Clinical infectious diseases : an official publication of the Infectious Diseases Society of America
2020
Abstract
BACKGROUND: Non-invasive diagnostic options are limited for invasive mold infections (IMI). We evaluated the performance of a plasma microbial cell-free DNA sequencing (mcfDNA-Seq) test for diagnosing pulmonary IMI after hematopoietic cell transplant (HCT).METHODS: We retrospectively assessed the diagnostic performance of plasma mcfDNA-Seq NGS in 114 HCT recipients with pneumonia after HCT who had stored plasma obtained within 14 days of diagnosis of Proven/Probable Aspergillus IMI (n=51), Proven/Probable non-Aspergillus IMI (n=24), Possible IMI (n=20), and non-IMI controls (n=19).

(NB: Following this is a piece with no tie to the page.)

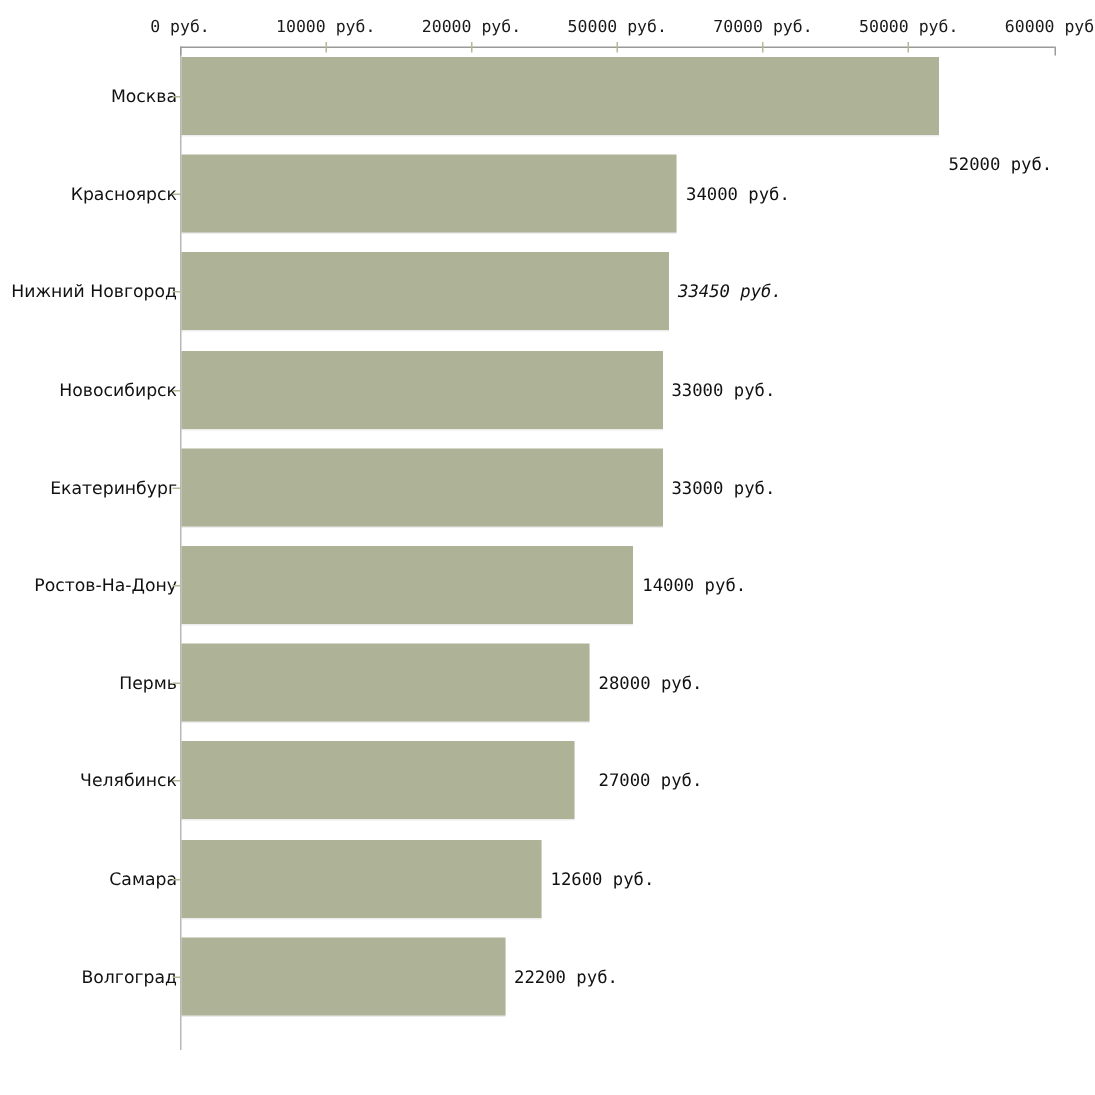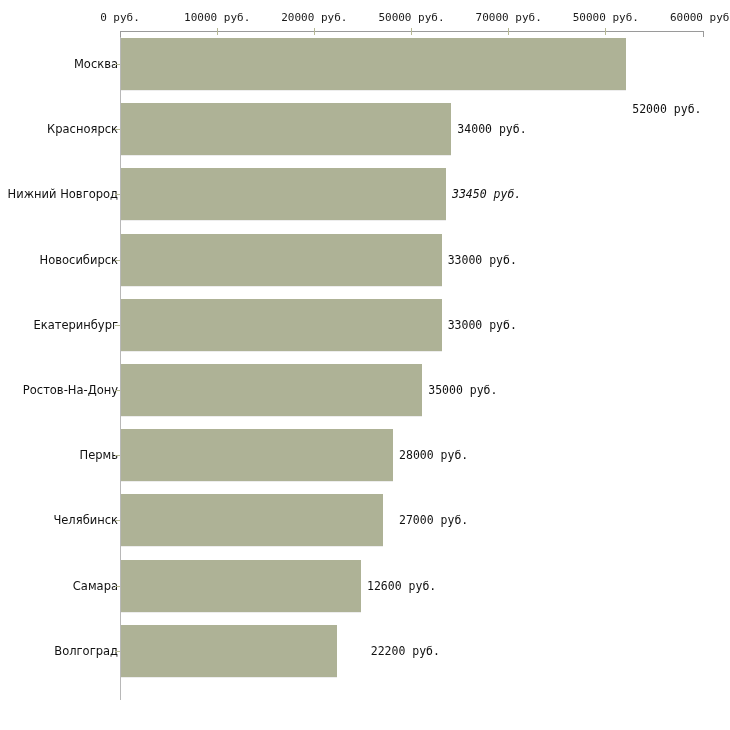"35000 руб." div.bar-value { text: 35000 -> 14000 }
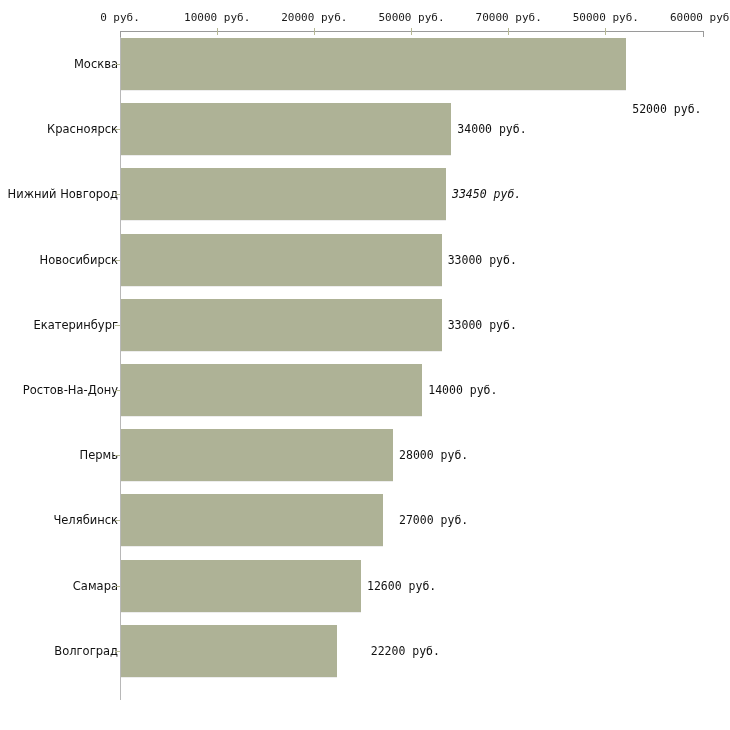"22200 руб." div.bar-value { margin-left: 28px -> none }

Sequences were aligned to a database including >400 fungi. Organisms above a fixed significance threshold were reported.RESULTS: Among 75 patients with Proven/Probable pulmonary IMI, mcfDNA-Seq detected ≥1 pathogenic mold in 38 patients (sensitivity, 51%; 95% CI, 39%-62%). When restricted to samples obtained within 3 days of diagnosis, sensitivity increased to 61%. McfDNA-Seq had higher sensitivity for Proven/Probable non-Aspergillus IMI (sensitivity, 79%; 95% CI, 56%-93%) compared to Aspergillus IMI (sensitivity, 31%; 95% CI, 19%-46%). McfDNA-Seq also identified non-Aspergillus molds in an additional 7 patients in the Aspergillus subgroup and Aspergillus in 1 patient with Possible IMI. Among 19 non-IMI pneumonia controls, mcfDNA-Seq was negative in all samples suggesting a high specificity (95% CI, 82%-100%) and up to 100% positive predictive value (PPV) with estimated negative predictive values (NPV) of 81%-99%. The mcfDNA-seq assay was complementary to serum GMI testing; in combination, they were positive in 84% of individuals with Proven/Probable pulmonary IMI.CONCLUSIONS: Non-invasive mcfDNA-Seq had moderate sensitivity and high specificity, NPV, and PPV for pulmonary IMI after HCT, particularly for non-Aspergillus.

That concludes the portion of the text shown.